Recently we migrated from "EMR on HDFS" --> "EMR on S3" (EMRFS with consistent view enabled) and we realized the Spark 'SaveAsTable' (parquet format) writes to S3 were ~4x slower as compared to HDFS but we found a workaround of using the DirectParquetOutputCommitter -[1] w/ Spark 1.6.
Reason for S3 slowness - We had to pay the so called Parquet tax-[2] where the default output committer writes to a temporary table and renames it later where the rename operation in S3 is very expensive
Also we do understand the risk of using 'DirectParquetOutputCommitter' which is possibility of data corruption w/ speculative tasks enabled.
Now w/ Spark 2.0 this class has been deprecated and we're wondering what options do we have on the table so that we don't get to bear the ~4x slower writes when we upgrade to Spark 2.0. Any Thoughts/suggestions/recommendations would be highly appreciated.
One workaround that we can think of is - Save on HDFS and then copy it to S3 via s3DistCp (any thoughts on how can this be done in sane way as our Hive metadata-store points to S3?)

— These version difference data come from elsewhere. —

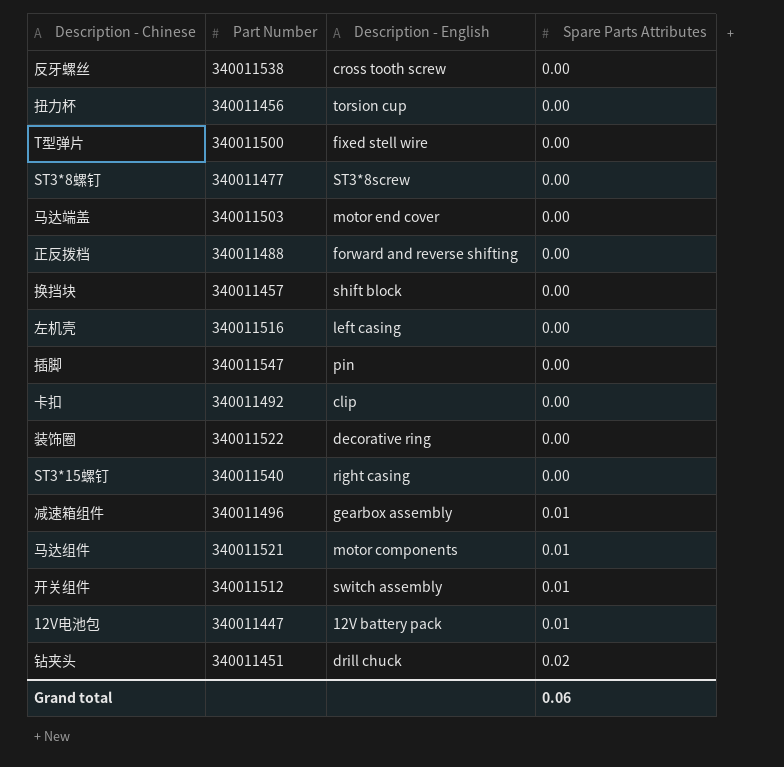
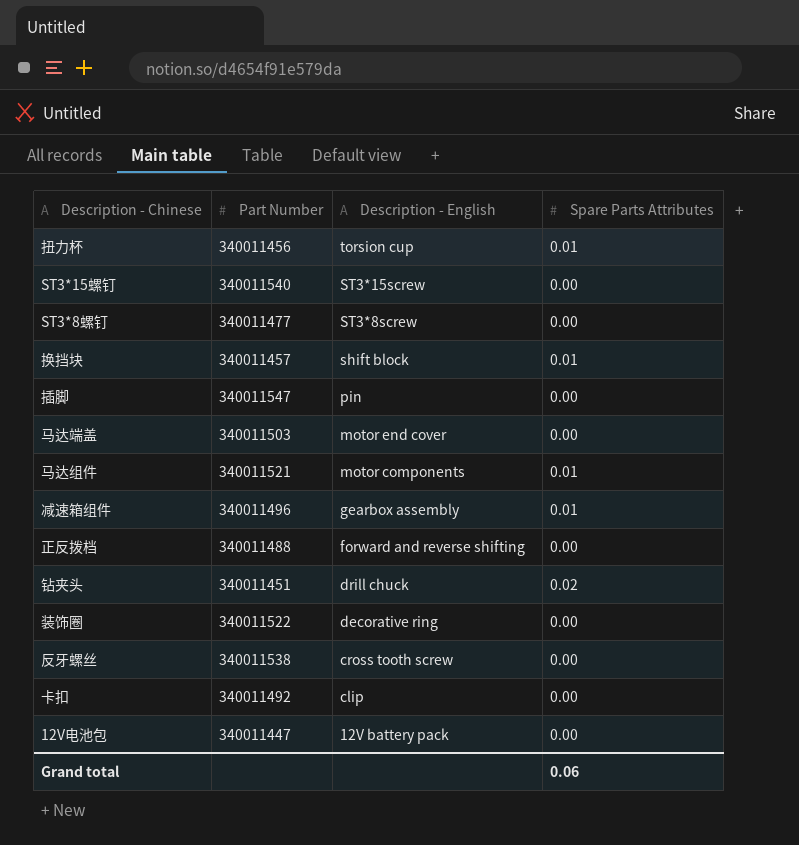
row order: Spare Parts Attributes ascending -> Description - English descending
row T型弹片: 340011500 | fixed stell wire | 0.00 -> none
row 左机壳: 340011516 | left casing | 0.00 -> none
row 开关组件: 340011512 | switch assembly | 0.01 -> none
扭力杯 | Spare Parts Attributes: 0.00 -> 0.01
ST3*15螺钉 | Description - English: right casing -> ST3*15screw
换挡块 | Spare Parts Attributes: 0.00 -> 0.01
12V电池包 | Spare Parts Attributes: 0.01 -> 0.00

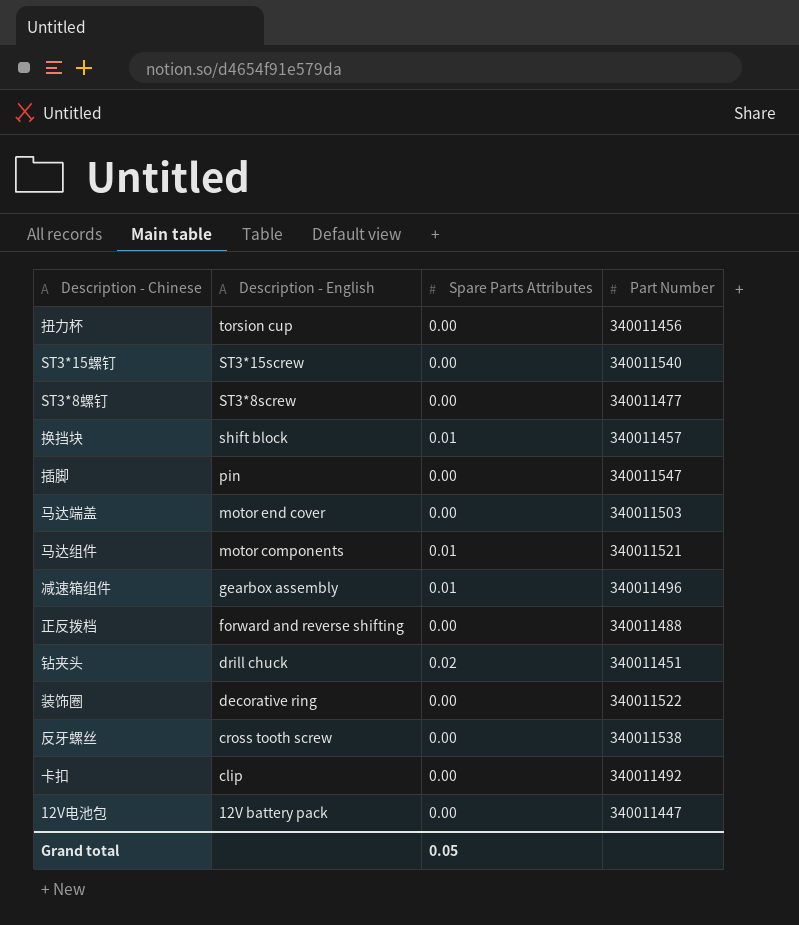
column Part Number | position: 2 -> 4
扭力杯 | Spare Parts Attributes: 0.01 -> 0.00
Grand total | Spare Parts Attributes: 0.06 -> 0.05

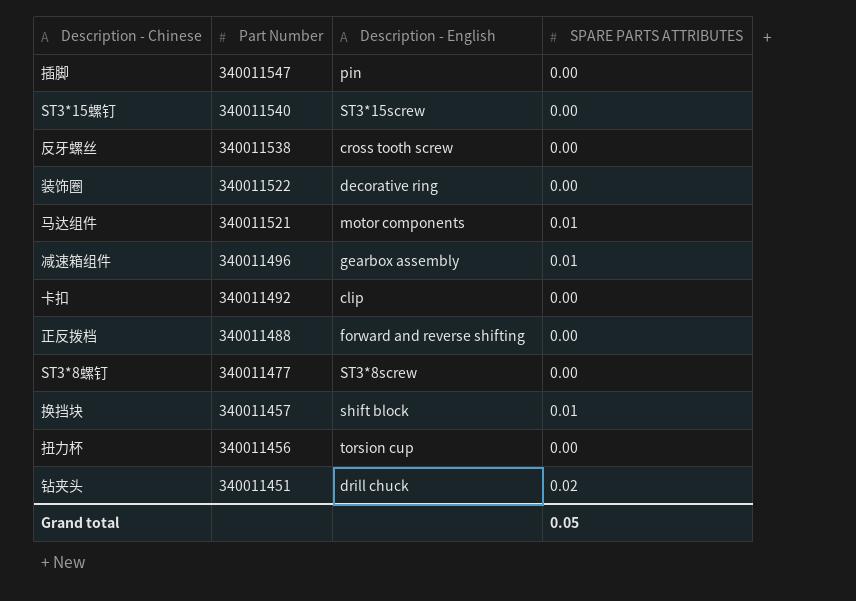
row order: Description - English descending -> Part Number descending
column Part Number | position: 4 -> 2
column name: Spare Parts Attributes -> SPARE PARTS ATTRIBUTES
row 马达端盖: motor end cover | 0.00 | 340011503 -> none
row 12V电池包: 12V battery pack | 0.00 | 340011447 -> none

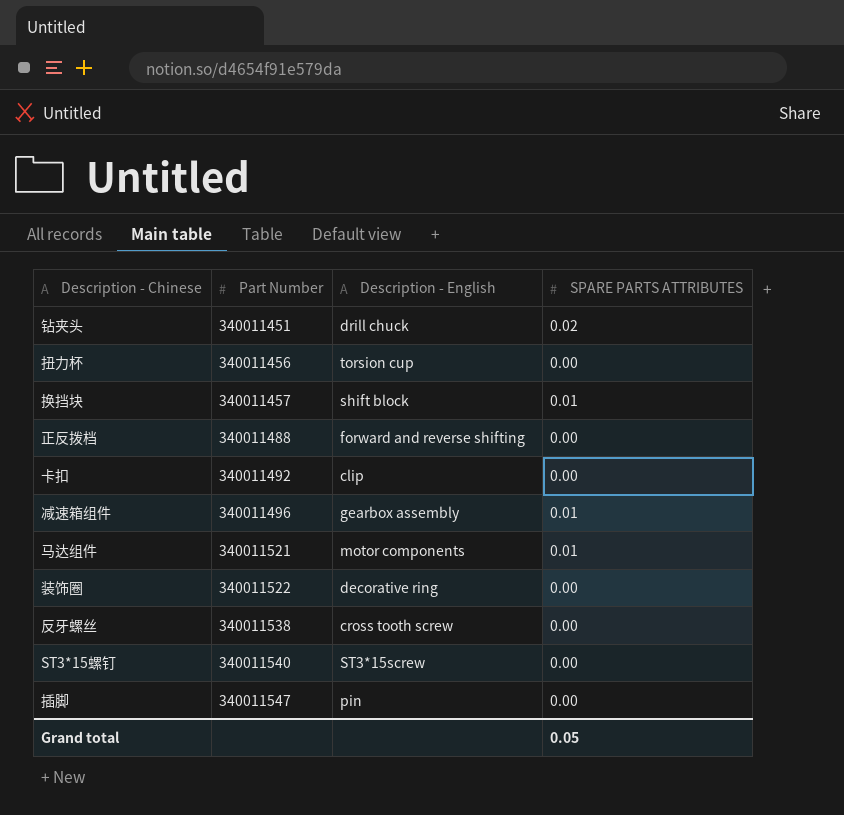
row order: Part Number descending -> Part Number ascending
row ST3*8螺钉: 340011477 | ST3*8screw | 0.00 -> none

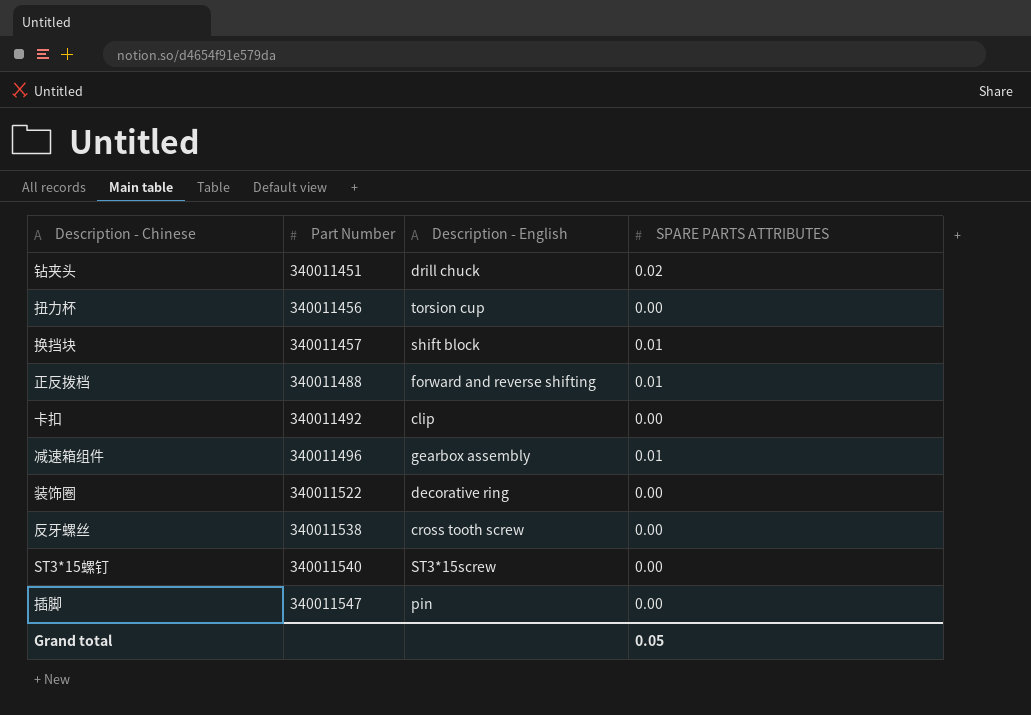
row 马达组件: 340011521 | motor components | 0.01 -> none
正反拨档 | SPARE PARTS ATTRIBUTES: 0.00 -> 0.01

Also looks like NetFlix has fixed this -[3], any idea on when they're planning to open source it?
Thanks.
[2] - https://www.appsflyer.com/blog/the-bleeding-edge-spark-parquet-and-s3/
[3] - https://www.youtube.com/watch?v=85sew9OFaYc&feature=youtu.be&t=8m39s http://www.slideshare.net/AmazonWebServices/bdt303-running-spark-and-presto-on-the-netflix-big-data-platform
You can use:
sparkContext.hadoopConfiguration.set("mapreduce.fileoutputcommitter.algorithm.version", "2")
since you are on EMR just use s3 (no need for s3a)
We are using Spark 2.0 and writing Parquet to S3 pretty fast (about as fast as HDFS)
if you want to read more check out this jira ticket SPARK-10063
I think the S3 committer from Netflix is already open sourced at: https://github.com/rdblue/s3committer.